Find the line containing "order number: 2022-0962 -> 2022-1962" in the listing below. Repeat it exactly, along with each following line up to and including the one containing "Chandra, Spark Hunter".

***** Material provided

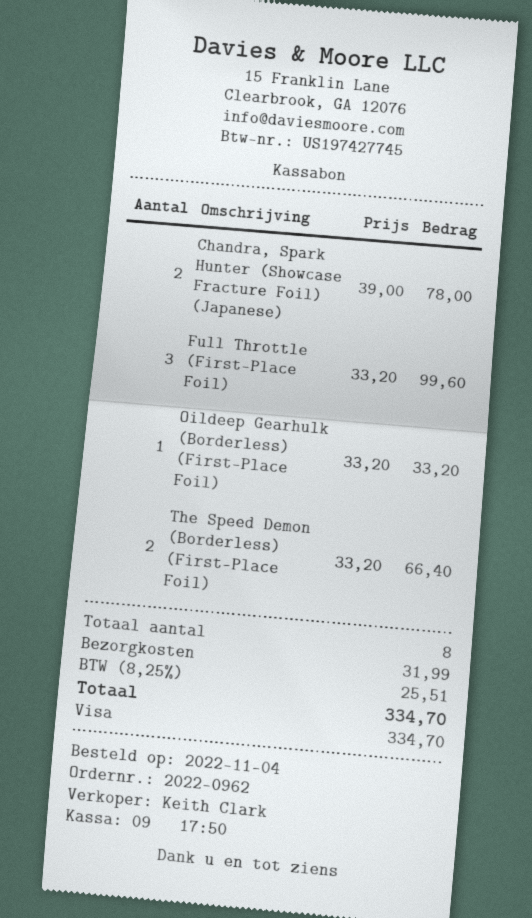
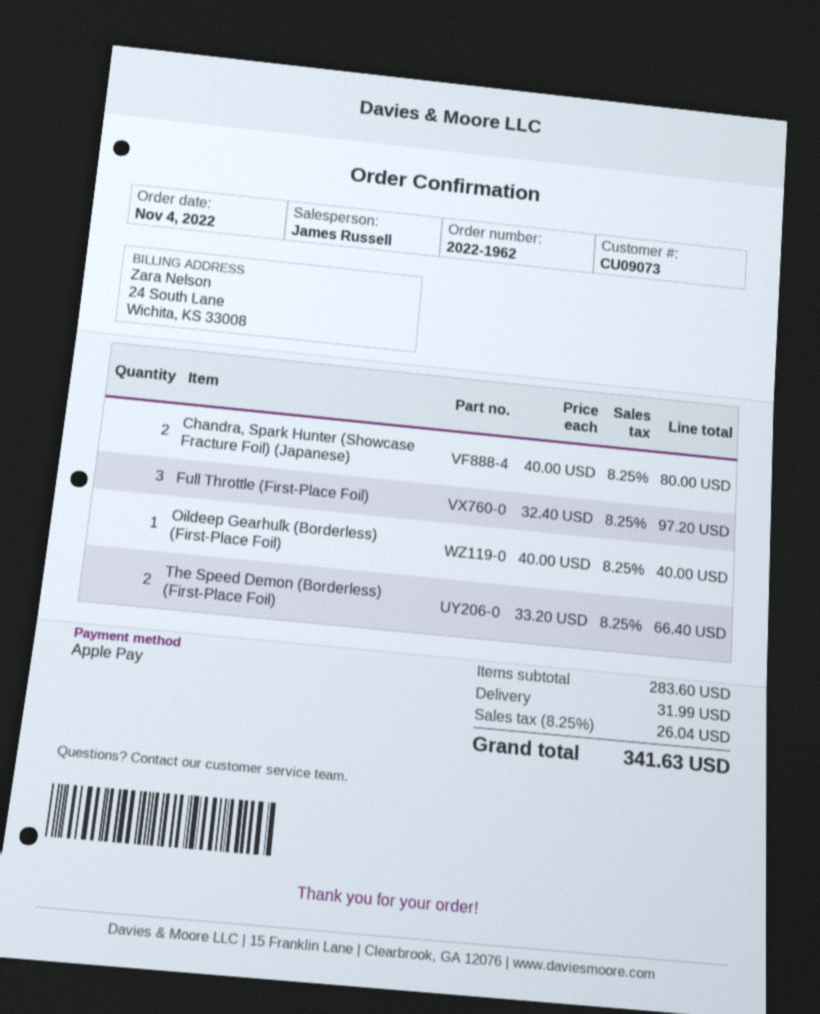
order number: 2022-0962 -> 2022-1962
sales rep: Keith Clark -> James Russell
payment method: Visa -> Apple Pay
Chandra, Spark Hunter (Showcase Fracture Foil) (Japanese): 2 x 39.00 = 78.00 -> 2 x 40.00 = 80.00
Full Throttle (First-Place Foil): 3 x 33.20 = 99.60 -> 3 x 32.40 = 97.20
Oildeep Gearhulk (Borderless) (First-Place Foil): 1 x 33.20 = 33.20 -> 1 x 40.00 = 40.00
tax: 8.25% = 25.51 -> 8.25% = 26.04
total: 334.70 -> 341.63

**********
***** Material provided

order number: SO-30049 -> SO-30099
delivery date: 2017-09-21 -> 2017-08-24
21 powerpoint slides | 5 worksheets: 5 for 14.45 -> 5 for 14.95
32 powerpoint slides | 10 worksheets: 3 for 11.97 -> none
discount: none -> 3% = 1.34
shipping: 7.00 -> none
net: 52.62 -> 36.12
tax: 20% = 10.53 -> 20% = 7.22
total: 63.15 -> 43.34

**********
***** Material provided

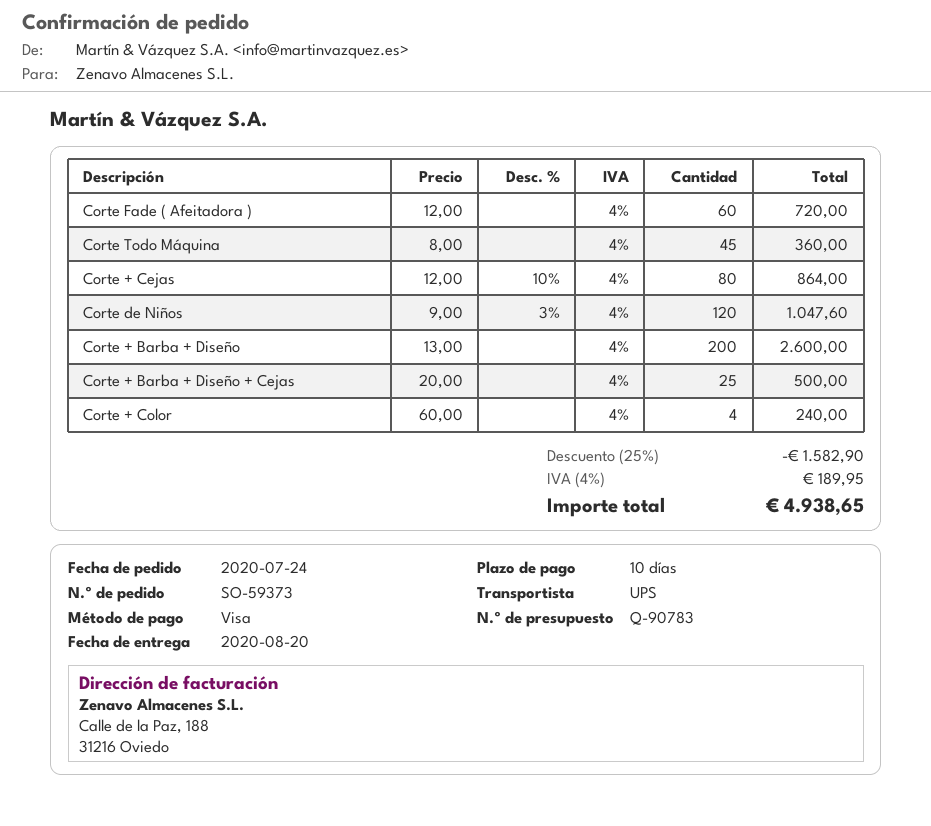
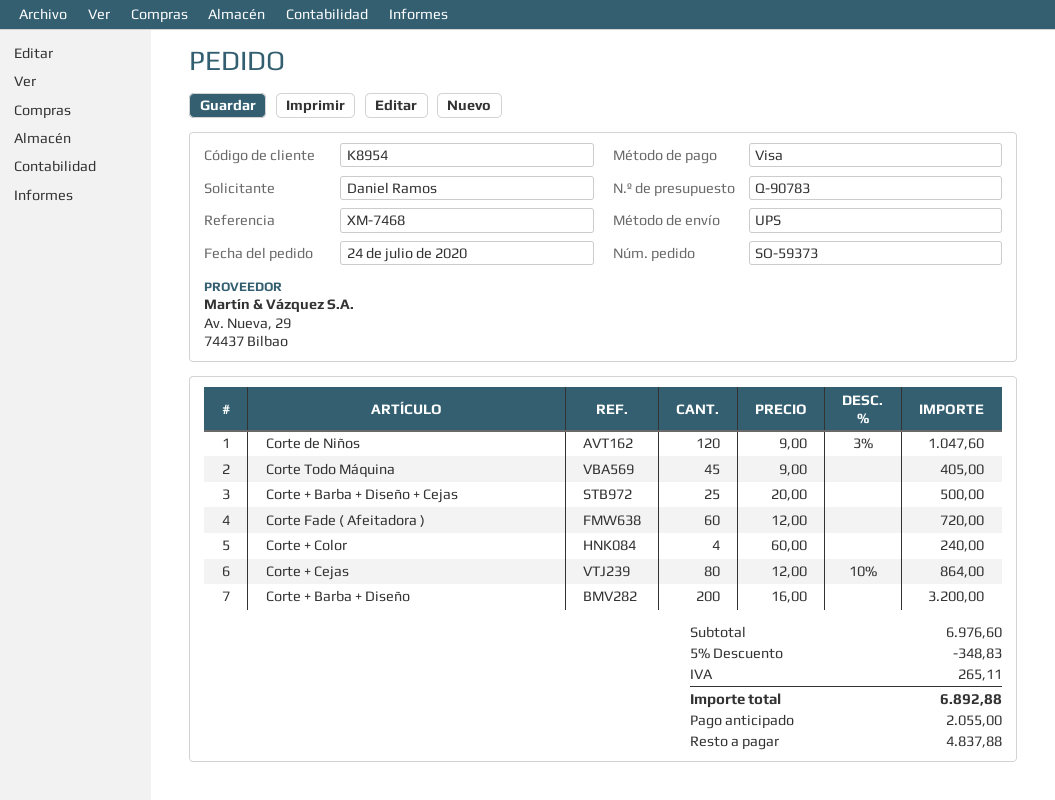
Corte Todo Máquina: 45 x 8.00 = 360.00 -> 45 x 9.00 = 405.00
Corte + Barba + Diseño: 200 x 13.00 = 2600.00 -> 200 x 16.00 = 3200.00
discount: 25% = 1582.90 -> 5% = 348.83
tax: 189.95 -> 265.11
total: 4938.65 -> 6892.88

**********

● Result
order number: 2022-0962 -> 2022-1962
sales rep: Keith Clark -> James Russell
payment method: Visa -> Apple Pay
Chandra, Spark Hunter (Showcase Fracture Foil) (Japanese): 2 x 39.00 = 78.00 -> 2 x 40.00 = 80.00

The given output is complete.